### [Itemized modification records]
__________
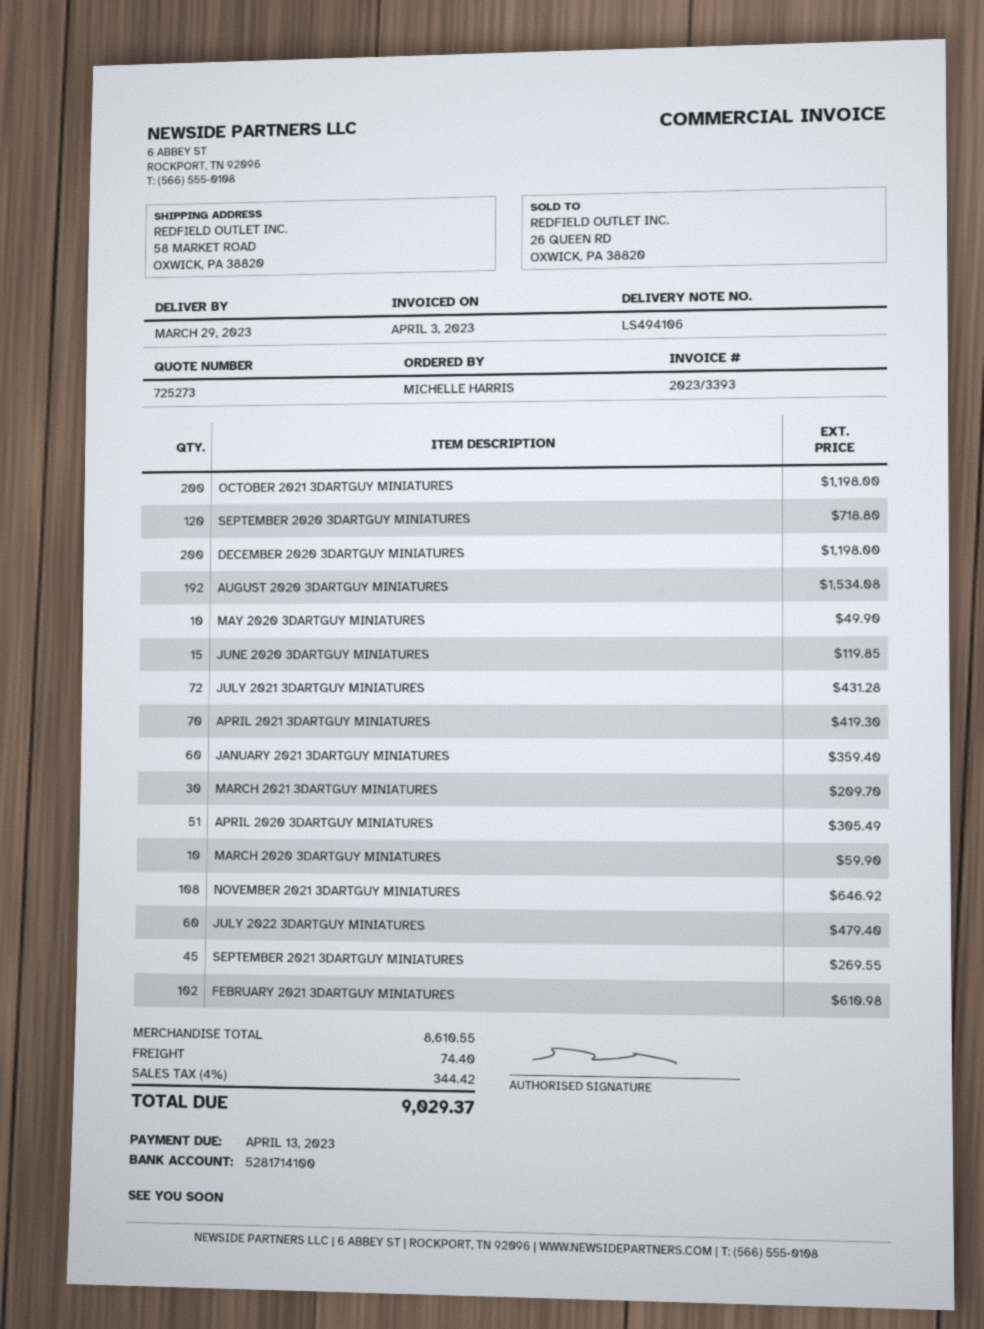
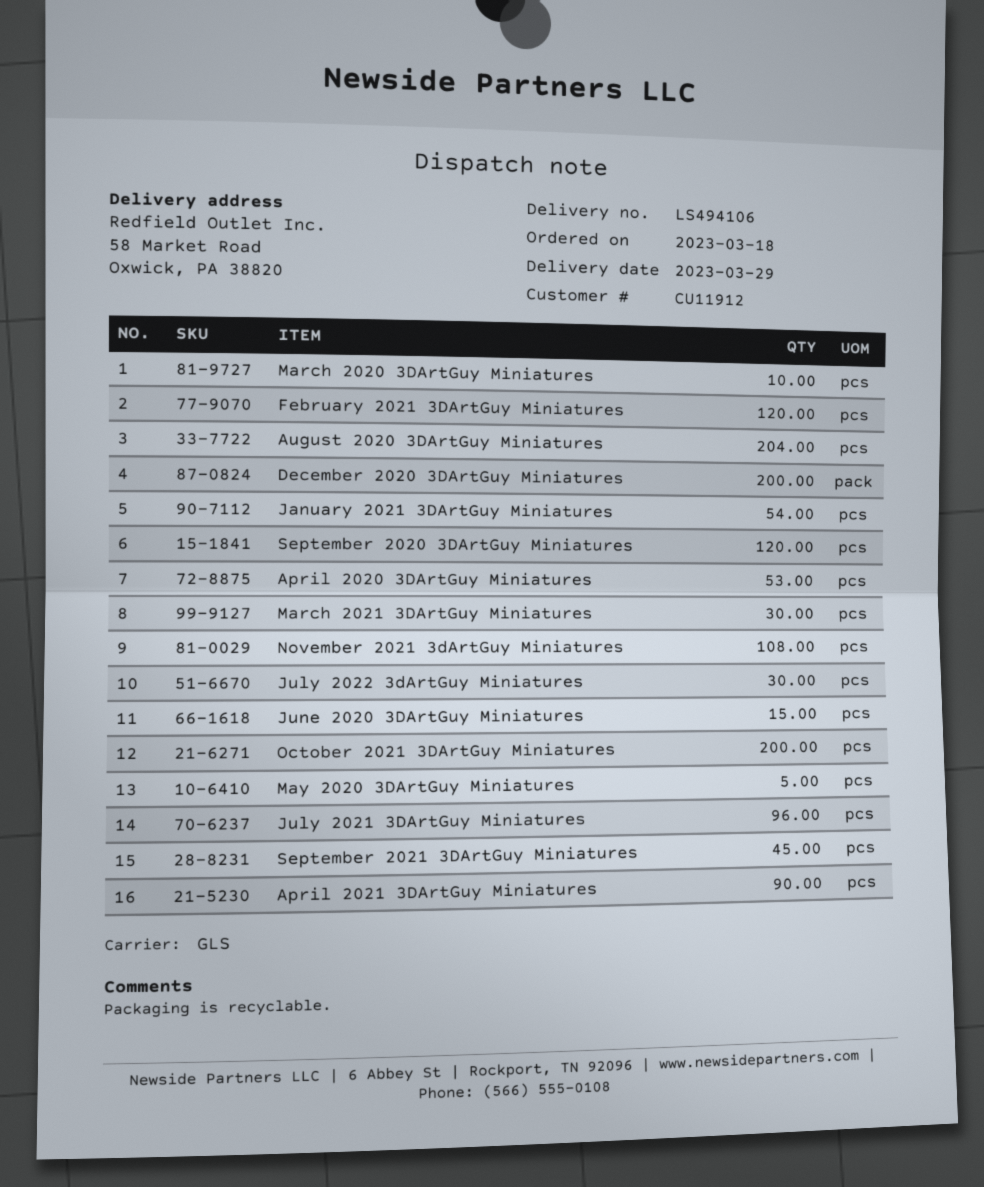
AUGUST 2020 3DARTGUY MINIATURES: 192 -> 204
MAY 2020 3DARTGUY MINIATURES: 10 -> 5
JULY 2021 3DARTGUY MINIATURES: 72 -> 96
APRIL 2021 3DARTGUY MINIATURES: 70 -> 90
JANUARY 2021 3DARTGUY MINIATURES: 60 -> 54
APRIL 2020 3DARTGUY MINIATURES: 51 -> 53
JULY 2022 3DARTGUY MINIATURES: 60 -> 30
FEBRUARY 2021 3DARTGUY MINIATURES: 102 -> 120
__________
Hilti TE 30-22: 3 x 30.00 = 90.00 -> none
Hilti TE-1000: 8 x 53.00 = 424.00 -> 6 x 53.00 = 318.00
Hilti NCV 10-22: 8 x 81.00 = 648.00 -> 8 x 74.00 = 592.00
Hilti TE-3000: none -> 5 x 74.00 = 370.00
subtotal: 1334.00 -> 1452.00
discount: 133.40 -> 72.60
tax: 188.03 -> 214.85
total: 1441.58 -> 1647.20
__________
### [Exercise objective]
Set down again, word for word, the stretch of records from the line with "JULY 2022 3DARTGUY MINIATURES: 60 -> 30" to the line with "FEBRUARY 2021 3DARTGUY MINIATURES: 102 -> 120", both of those lines included.

### [Task answer]
JULY 2022 3DARTGUY MINIATURES: 60 -> 30
FEBRUARY 2021 3DARTGUY MINIATURES: 102 -> 120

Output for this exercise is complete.